Velasco retrocedió, resopló y miró hacia la calle. Después, desvió la vista hacia María.

—¿Se encuentra bien? —preguntó.

Estaba tendida al lado de Torrillo, le hablaba, susurraba en su oído.

No tenía mal aspecto, pensó Velasco. No quería preguntar más. No quería saber más. No quería estar allí.

El médico se agachó, examinó el arma hundida en el pecho del hombre.

—Joder —exclamó—. ¿Qué cojones…?

—Haga algo —le interrumpió Quemada—. Sáquela, lo que sea.

—Si la saco, se morirá.

Tomó el pulso a Torrillo, miró de nuevo la herida. Después, sacó la radio.

—Usted, el mongolo de la pistola —dijo el médico—, vaya a mi furgoneta. Pida la bolsa de heridas graves, la que lleva plasma.
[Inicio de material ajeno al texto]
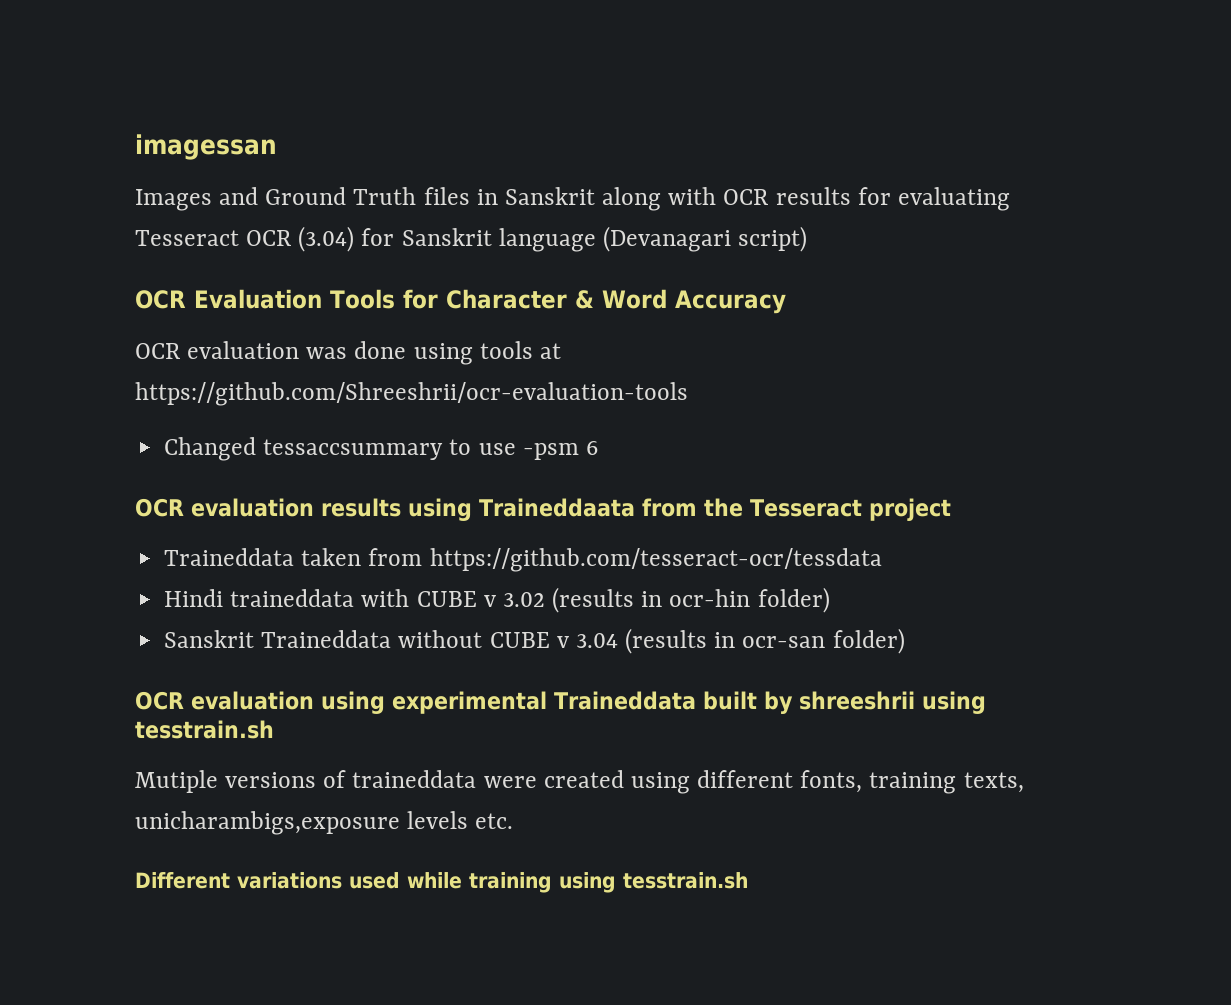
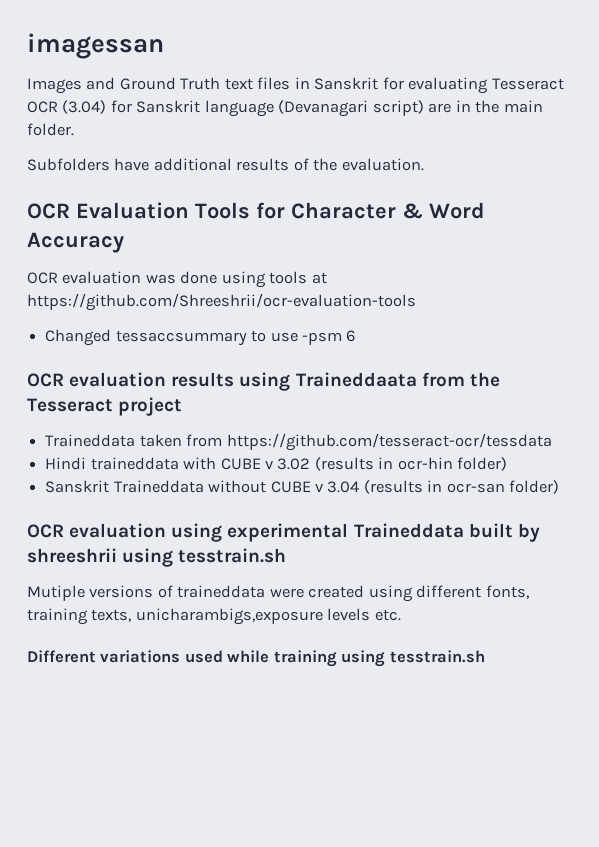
- Images and Ground Truth files in Sanskrit along with OCR results for evaluating Tesseract OCR (3.04) for Sanskrit language (Devanagari script)
+ Images and Ground Truth text files in Sanskrit for evaluating Tesseract OCR (3.04) for Sanskrit language (Devanagari script) are in the main folder.
+ Subfolders have additional results of the evaluation.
No hay nadie en la calle con este tipo de herida. No creo que la hayan utilizado.

Quemada desapareció en la noche.

María escuchaba la respiración de Torrillo. Era tan tenue que parecía insuficiente para insuflarle vida, para bombear la cantidad de oxígeno necesaria para aquel corpachón.

—¿Vivirá? —preguntó Velasco—. Es un poli. Un buen tipo. ¿Vivirá?

El médico contempló la herida, contempló la sangre que escapaba lentamente.

—A mí que me registren —replicó.

Entonces, miró a María. Esta se había desmayado sobre el suelo, tendida de costado. Una pequeña mancha de sangre estaba naciendo sobre su omóplato y extendiéndose sobre la bata.

—Mierda —masculló el médico.

Pasó sobre la forma caída de Torrillo para tomar el pulso a la mujer.